How the Atheris Python Fuzzer Works

On Friday, we announced that we’ve released the Atheris Python fuzzing engine as open source. In this post, we’ll briefly talk about its origins, and then go into lots more detail on how it works.

The Origin Story 
Every year since 2013, Google has held a “Fuzzit”, an internal event where Googlers write fuzzers for their code or open source software. By October 2019, however, we’d already written fuzzers for most of the open-source C/C++ code we use. So for that Fuzzit, the author of this post wrote a Python fuzzing engine based on libFuzzer. Since then, over 50 Python fuzzers have been written at Google, and countless bugs have been reported and fixed.
Originally, this fuzzing engine could only fuzz native extensions, as it did not support Python coverage. But over time, the fuzzer morphed into Atheris, a high-performance fuzzing engine that supports both native and pure-Python fuzzing.
A Bit of Background 
Atheris is a coverage-guided fuzzer. To use Atheris, you specify an “entry point” via atheris.Setup(). Atheris will then rapidly call this entry point with different inputs, hoping to produce a crash. While doing so, Atheris will monitor how the program execution changes based on the input, and will attempt to find new and interesting code paths. This allows Atheris to find unexpected and buggy behavior very effectively.

import atheris

import sys

def TestOneInput(data):  # Our entry point

  if data == b”bad”:

    raise RuntimeError(“Badness!”)

    

atheris.Setup(sys.argv, TestOneInput)

atheris.Fuzz()

Atheris is a native Python extension, and uses libFuzzer to provide its code coverage and input generation capabilities. The entry point passed to atheris.Setup() is wrapped in the C++ entry point that’s actually passed to libFuzzer. This wrapper will then be invoked by libFuzzer repeatedly, with its data proxied back to Python.

Python Code Coverage 

Atheris is a native Python extension, and is typically compiled with libFuzzer linked in. When you initialize Atheris, it registers a tracer with CPython to collect information about Python code flow. This tracer can keep track of every line reached and every function executed.

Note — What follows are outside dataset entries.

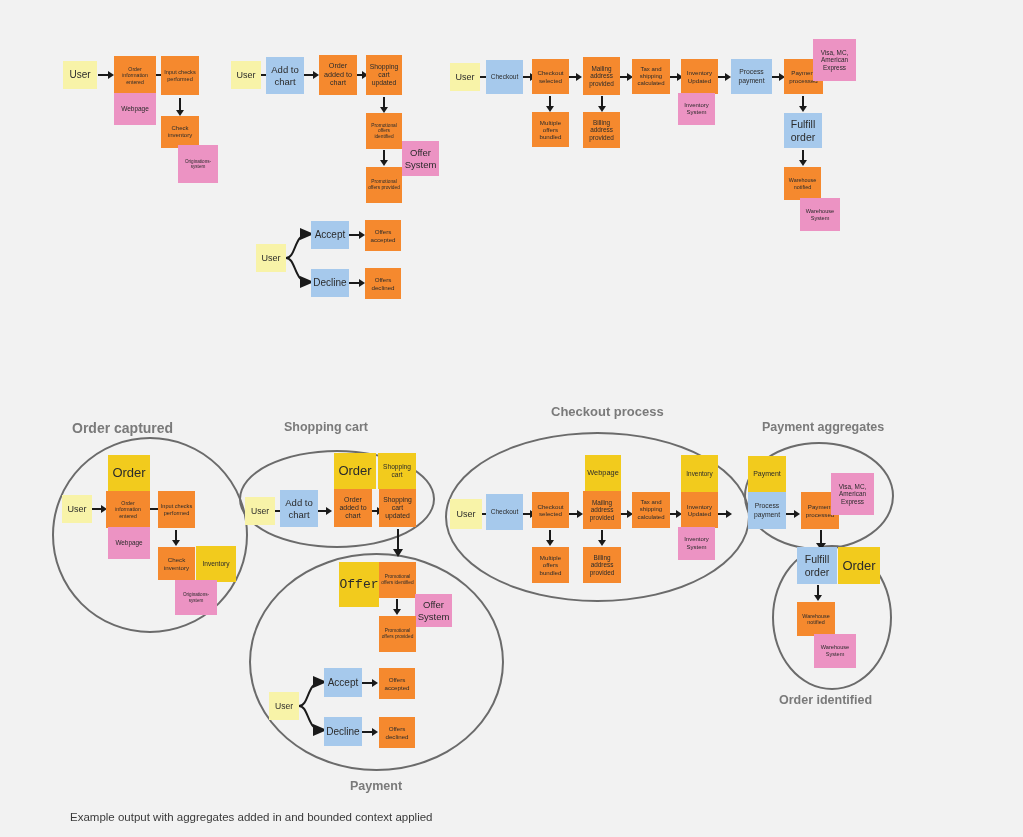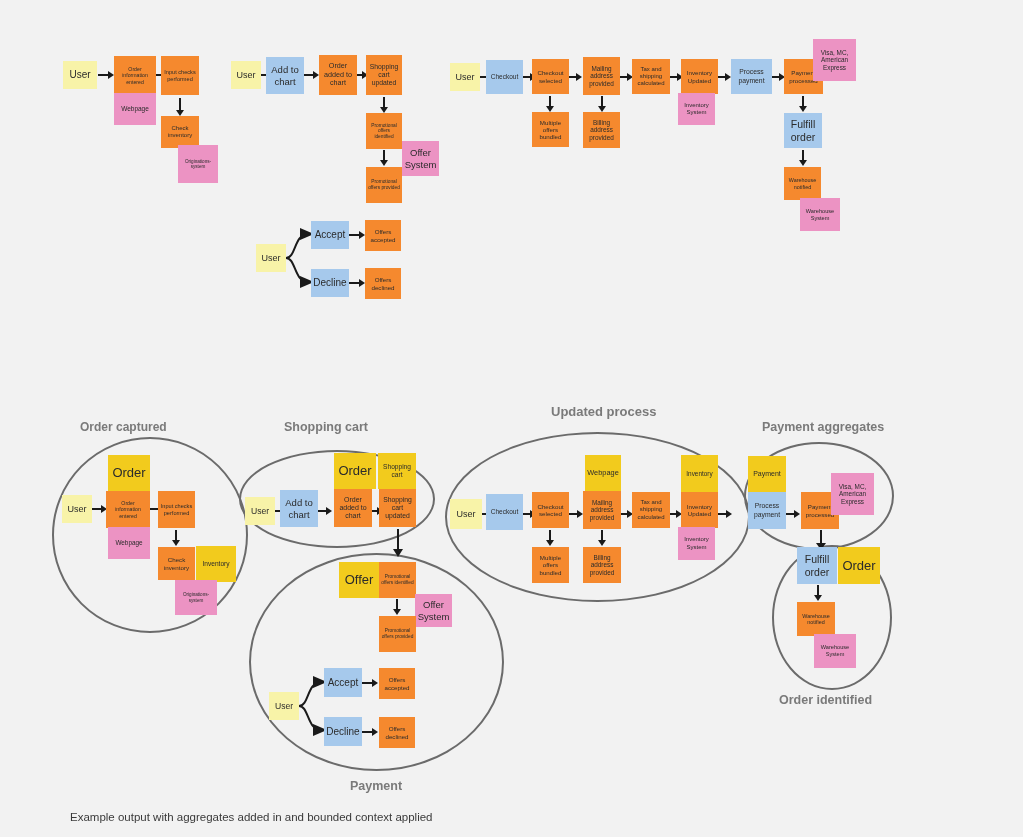--- a/index.html
+++ b/index.html
@@ -211,7 +211,7 @@
   <div class="context-label" style="left:284px;top:420px;font-size:12.5px;">Shopping cart</div>
 
   <div class="context" style="left:445px;top:432px;width:305px;height:170px;"></div>
-  <div class="context-label" style="left:551px;top:404px;font-size:13px;">Updated process</div>
+  <div class="context-label" style="left:551px;top:404px;font-size:13px;">Checkout process</div>
 
   <div class="context" style="left:744px;top:442px;width:150px;height:108px;"></div>
   <div class="context-label" style="left:762px;top:420px;font-size:12.5px;">Payment aggregates</div>

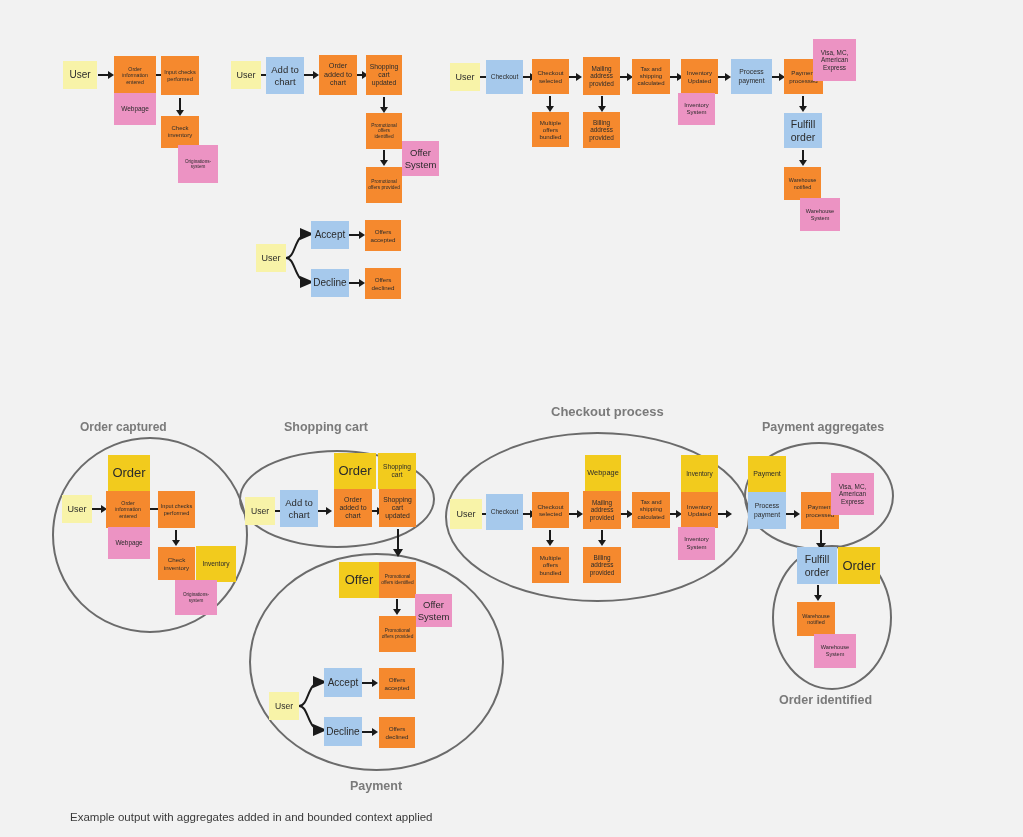--- a/index.html
+++ b/index.html
@@ -205,7 +205,7 @@
 
 
   <div class="context" style="left:52px;top:437px;width:196px;height:196px;"></div>
-  <div class="context-label" style="left:80px;top:420px;font-size:12px;">Order captured</div>
+  <div class="context-label" style="left:72px;top:420px;font-size:14px;">Order captured</div>
 
   <div class="context" style="left:239px;top:450px;width:196px;height:98px;"></div>
   <div class="context-label" style="left:284px;top:420px;font-size:12.5px;">Shopping cart</div>

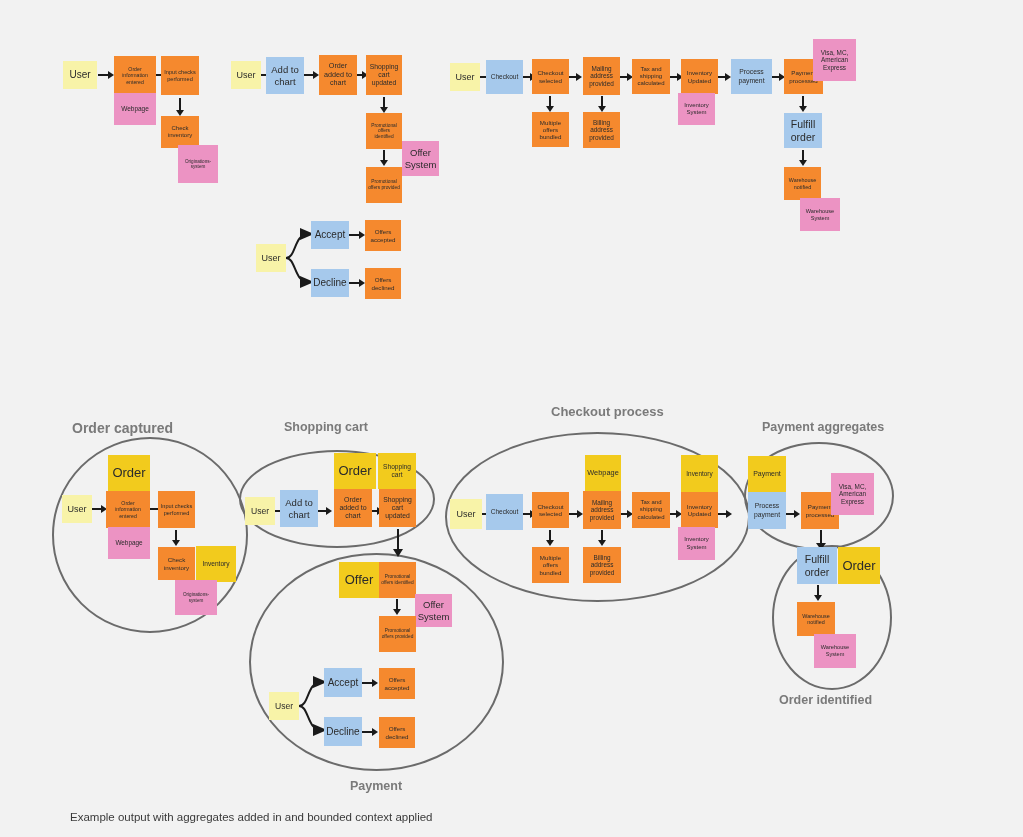--- a/index.html
+++ b/index.html
@@ -266,7 +266,7 @@
       <div class="head" style="margin-left:-5px;border-left-width:5px;border-right-width:5px;border-top-width:8px;"></div>
   </div>
 
-  <div class="note aggregate" style="left:339px;top:562px;width:40px;height:36px;font-size:13px;">Offer</div>
+  <div class="note aggregate" style="left:339px;top:562px;width:40px;height:45px;font-size:13px;font-family:Liberation Mono, monospace;">Offer</div>
   <div class="note event" style="left:379px;top:562px;width:37px;height:36px;font-size:4.8px;">Promotional offers identified</div>
   <div class="note system" style="left:415px;top:594px;width:37px;height:33px;font-size:9.5px;">Offer System</div>
   <div class="arrow down" style="left:392px;top:599px;width:10px;height:16px;">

We need to get this trace information to libFuzzer, which is responsible for generating code coverage information. There’s a problem, however: libFuzzer assumes that the amount of code is known at compile-time. The two primary code coverage mechanisms are __sanitizer_cov_pcs_init (which registers a set of program counters that might be visited) and __sanitizer_cov_8bit_counters_init (which registers an array of booleans that are to be incremented when a basic block is visited). Both of these need to know at initialization time how many program counters or basic blocks exist. But in Python, that isn’t possible, since code isn’t loaded until well after Python starts. We can’t even know it when we start the fuzzer: it’s possible to dynamically import code later, or even generate code on the fly.

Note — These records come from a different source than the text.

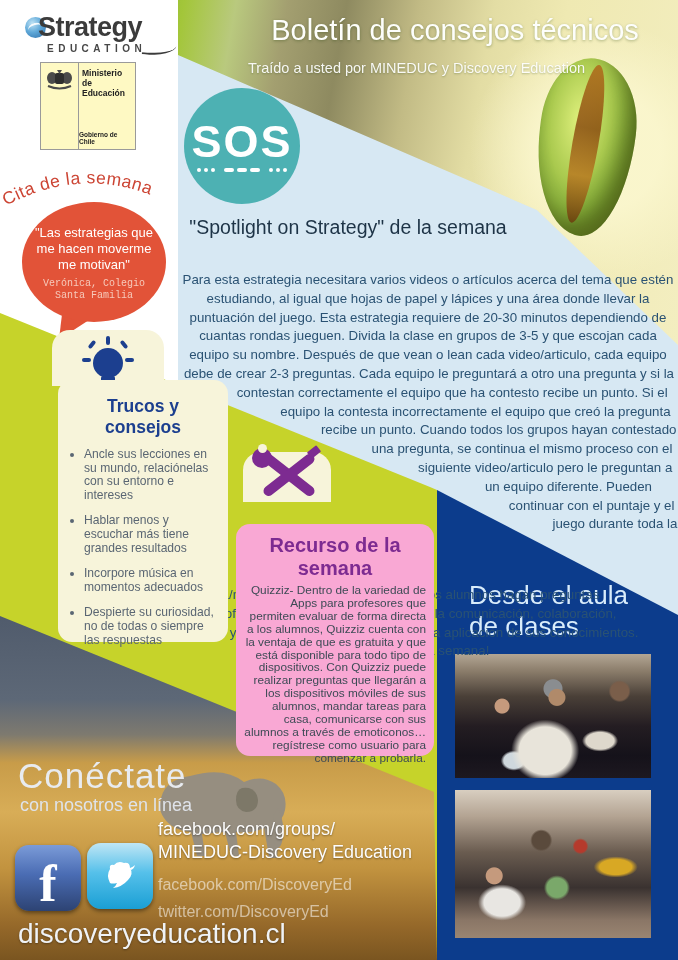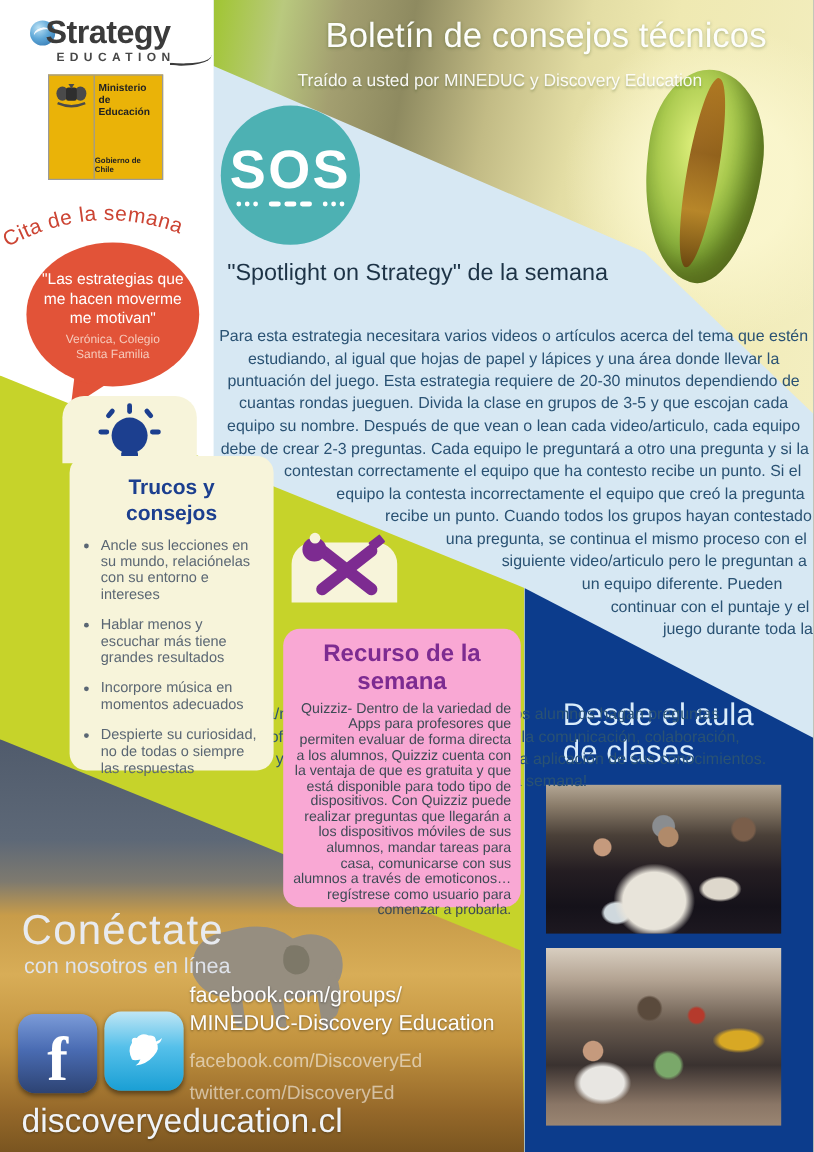--- a/index.html
+++ b/index.html
@@ -42,7 +42,7 @@
   .disc-swoosh{position:absolute;left:118px;top:34px;width:34px;height:10px;
     border-bottom:2px solid #3b3b3b;border-radius:0 0 100% 0;transform:rotate(6deg);}
 
-  .ministry{left:40px;top:62px;width:94px;height:86px;background:#eab308;border:1px solid #9a9a9a;display:flex;}
+  .ministry{left:40px;top:62px;width:94px;height:86px;background:#fef9c3;border:1px solid #9a9a9a;display:flex;}
   .min-left{width:37px;border-right:1px solid #9a9a9a;position:relative;}
   .min-right{flex:1;position:relative;padding:5px 3px;}
   .min-title{font-size:8.5px;font-weight:700;color:#222;line-height:10px;}

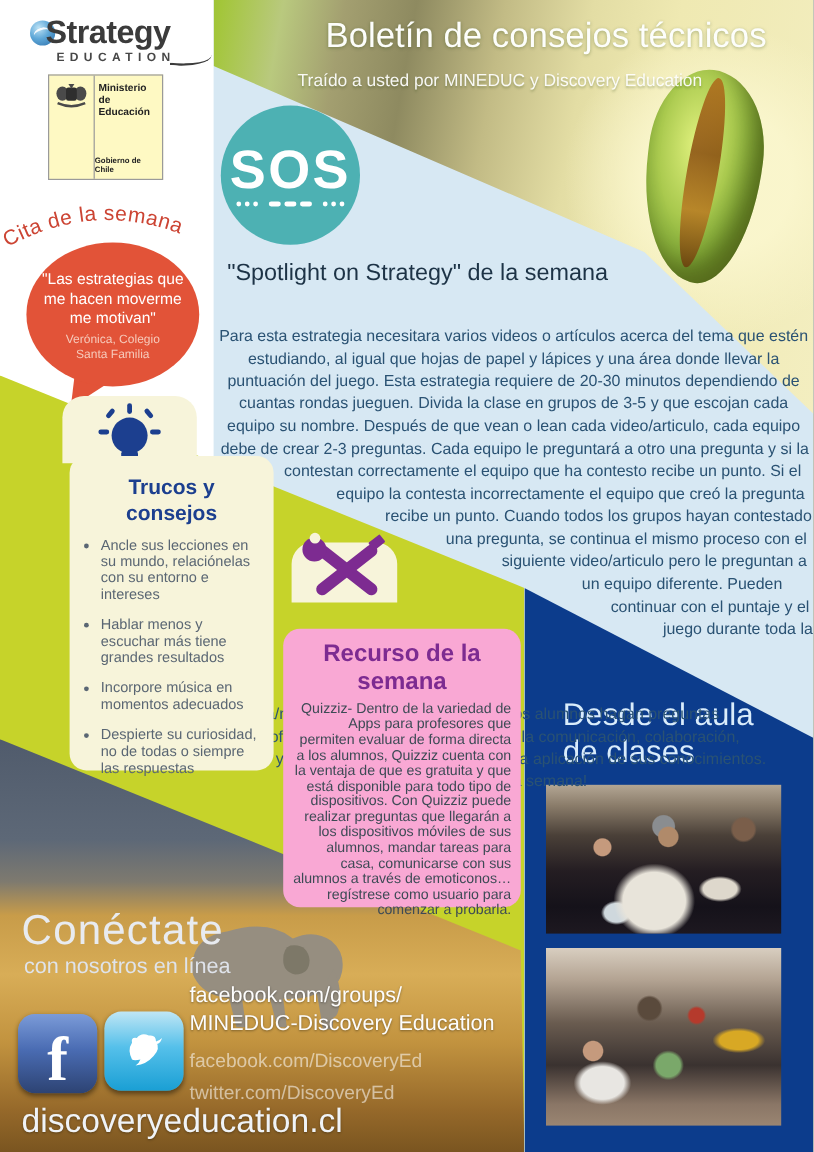--- a/index.html
+++ b/index.html
@@ -72,7 +72,7 @@
   .bubble-tail{left:52px;top:308px;width:0;height:0;border-left:16px solid transparent;
     border-right:16px solid transparent;border-top:34px solid #e25338;transform:rotate(32deg);}
   .bubble-text{font-size:13px;line-height:16px;padding:0 10px;}
-  .bubble-author{font-size:10px;line-height:12px;color:#f6cabb;margin-top:5px;}
+  .bubble-author{font-size:10px;line-height:12px;color:#f6cabb;margin-top:5px;font-family:Liberation Mono, monospace;}
 
   
   .strat-head{left:180px;top:215px;width:336px;text-align:center;font-size:19.5px;line-height:25px;color:#1d3346;}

Thankfully, libFuzzer supports fuzzing shared libraries loaded at runtime. Both __sanitizer_cov_pcs_init and __sanitizer_cov_8bit_counters_init are able to be safely called from a shared library in its constructor (called when the library is loaded). So, Atheris simulates loading shared libraries! When tracing is initialized, Atheris first calls those functions with an array of 8-bit counters and completely made-up program counters. Then, whenever a new Python line is reached, Atheris allocates a PC and 8-bit counter to that line; Atheris will always report that line the same way from then on. Once Atheris runs out of PCs and 8-bit counters, it simply loads a new “shared library” by calling those functions again. Of course, exponential growth is used to ensure that the number of shared libraries doesn’t become excessive.

What’s Special about Python 3.8+?

In the README, we advise users to use Python 3.8+ where possible. This is because Python 3.8 added a new feature: opcode tracing. Not only can we monitor when every line is visited and every function is called, but we can actually monitor every operation that Python performs, and what arguments it uses. This allows Atheris to find its way through if statements much better.

When a COMPARE_OP opcode is encountered, indicating a boolean comparison between two values, Atheris inspects the types of the values. If the values are bytes or Unicode, Atheris is able to report the comparison to libFuzzer via __sanitizer_weak_hook_memcmp. For integer comparison, Atheris uses the appropriate function to report integer comparisons, such as __sanitizer_cov_trace_cmp8.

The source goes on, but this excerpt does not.